Is university a singleton’s game, or an ideal opportunity to prove your commitment? Condor Properties finds out.

For many freshers, the start of university can be something of a crossroads in a relationship. Do you sacrifice your weekends and play the long distance game or sever your ties and play the field? Make a rash decision and you could lose the love of your life, don’t and you could miss the best opportunity you’ll ever have to be footloose and fancy free.

Of course Condor Properties can’t tell you what the best course of action is for your relationship. But for those currently in this dilemma, we chatted to some old clients of ours to find out what they did. Perhaps their decisions will help ensure you don’t make the same mistakes or confirm what deep down you already knew.

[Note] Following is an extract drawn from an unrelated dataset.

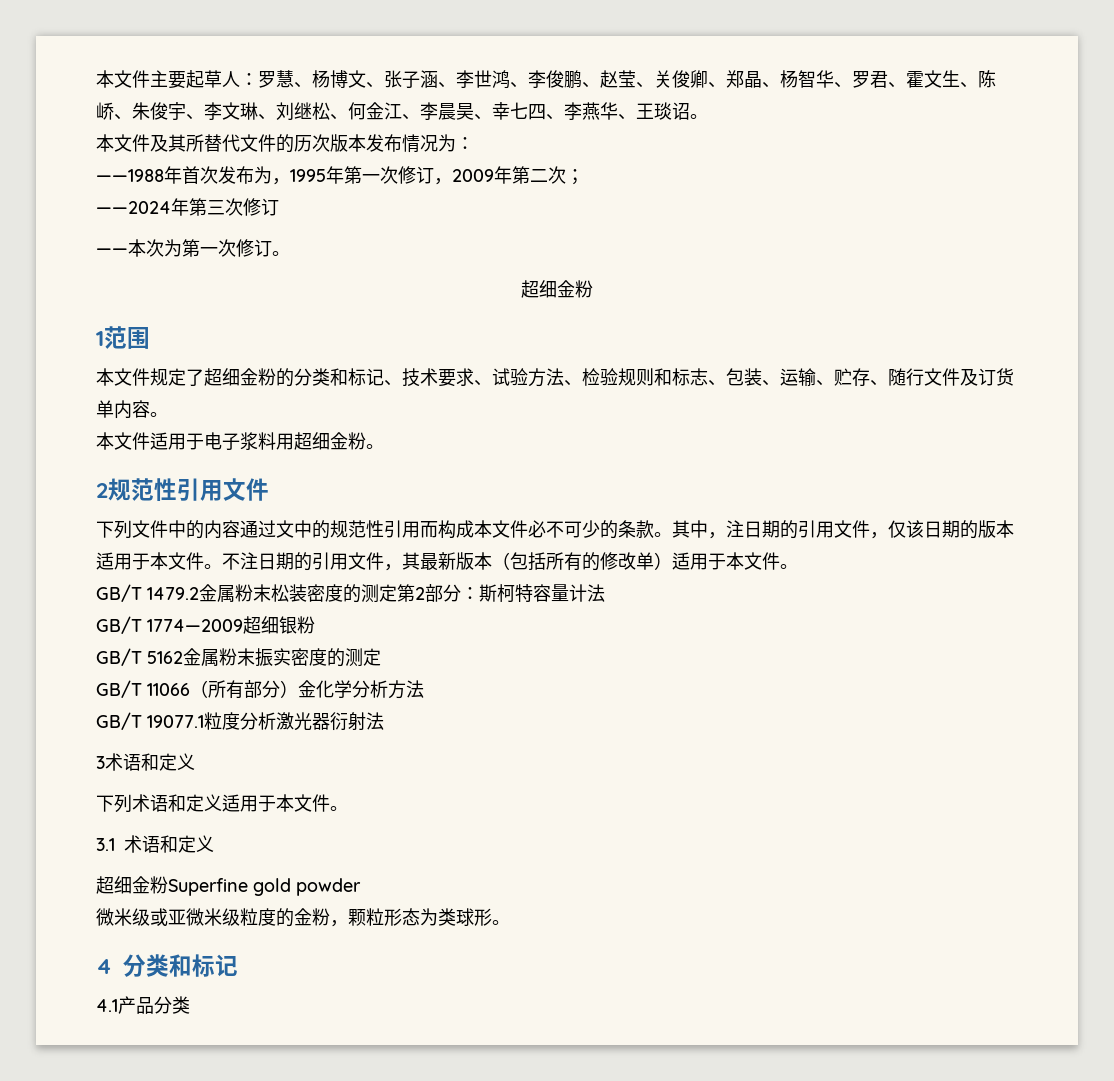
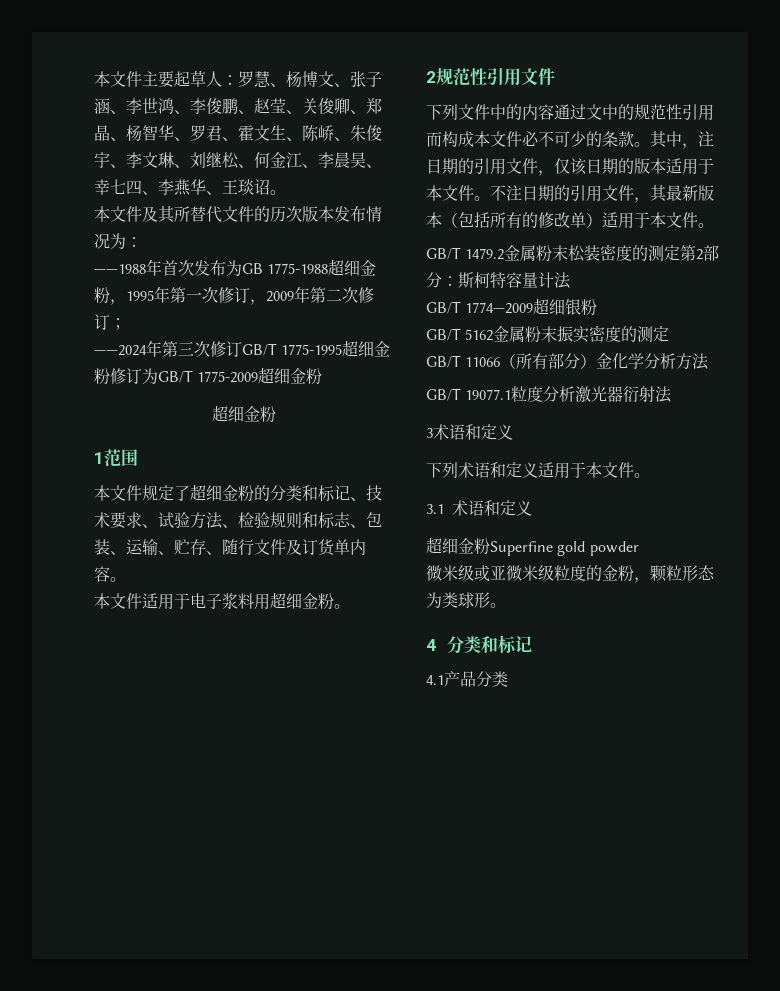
- ——1988年首次发布为，1995年第一次修订，2009年第二次；
+ ——1988年首次发布为GB 1775-1988超细金粉，1995年第一次修订，2009年第二次修订；
- ——2024年第三次修订
- ——本次为第一次修订。
+ ——2024年第三次修订GB/T 1775-1995超细金粉修订为GB/T 1775-2009超细金粉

“Never again will you have the same opportunity to meet so many single people and best of all, they’re usually drunk,” says Henry Courtney, a former student in Cardiff. “I wasn’t about to pass up that opportunity so I finished my relationship and spent the next three years having the time of my life.”

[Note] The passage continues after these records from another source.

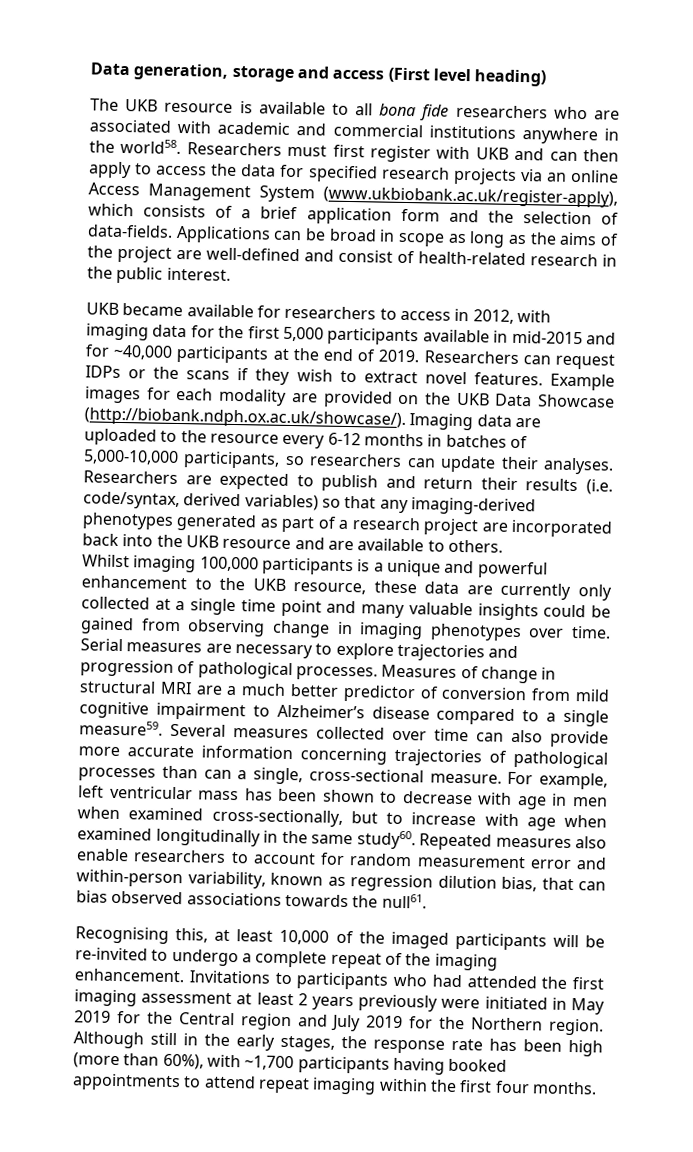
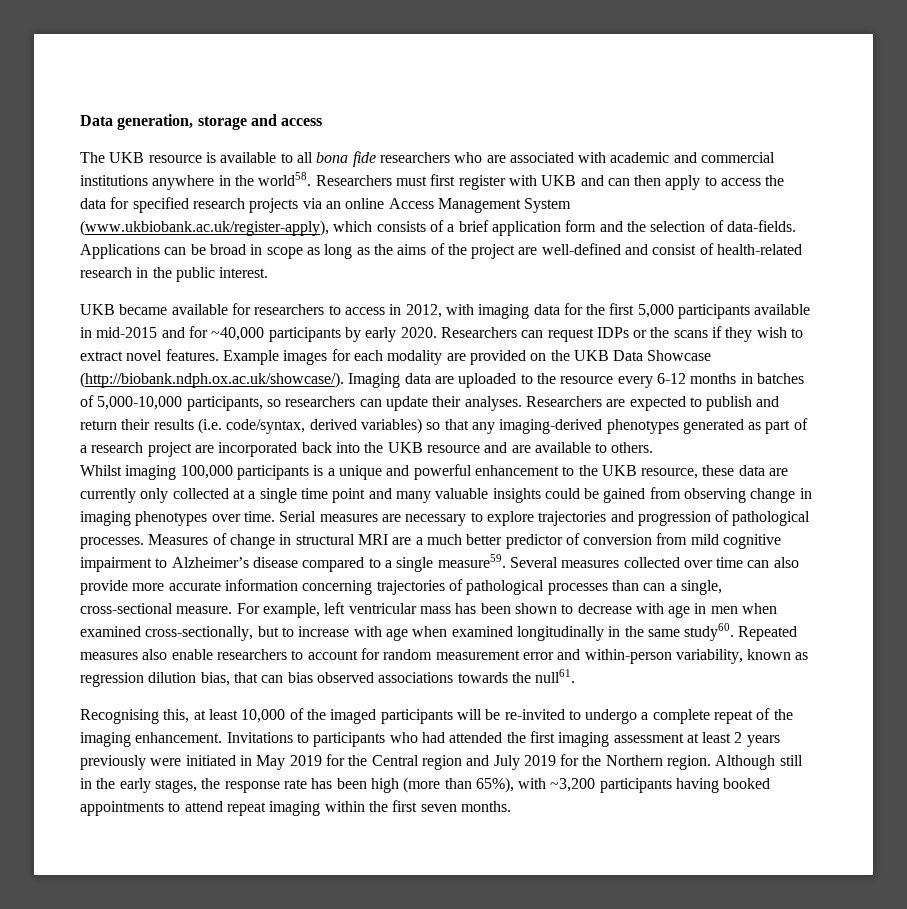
- Data generation, storage and access (First level heading)
+ Data generation, storage and access
- UKB became available for researchers to access in 2012, with imaging data for the first 5,000 participants available in mid-2015 and for ~40,000 participants at the end of 2019.
+ UKB became available for researchers to access in 2012, with imaging data for the first 5,000 participants available in mid-2015 and for ~40,000 participants by early 2020.
- Although still in the early stages, the response rate has been high (more than 60%), with ~1,700 participants having booked appointments to attend repeat imaging within the first four months.
+ Although still in the early stages, the response rate has been high (more than 65%), with ~3,200 participants having booked appointments to attend repeat imaging within the first seven months.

Henry, incidentally, is still single.

Sam Hall, a former student in Liverpool, wishes he’d thrown in the towel: “I spent the first two years at university in a relationship with my girlfriend, who was studying in Leeds,” he told Condor Properties.

“We gave up our weekends and spent hours on the phone together but in the end we both resented it because our friends seemed to be having so much fun. Our relationship failed in the end and I wished we’d made a clean break earlier.

“I had so many opportunities to get with some stunning women and now I’m kicking myself.”

Typically, it seems the girls have shown more commitment; Sophie Tatham, a student in Exeter made her relationship work with long term boyfriend, Tom.

“It wasn’t easy but I knew I loved him and we just made it work,” she says. “Now we’re married and I appreciate seeing him so much more having done the long distance thing.”

Meanwhile, Lauren Crompton found that going to a different university to her partner actually enhanced the student experience. “I was studying in Bristol while my boyfriend was at Exeter University,” she says. “We had a great time going out in each other’s towns and meeting their friends; he lived with a great bunch of people and we still hang out now.”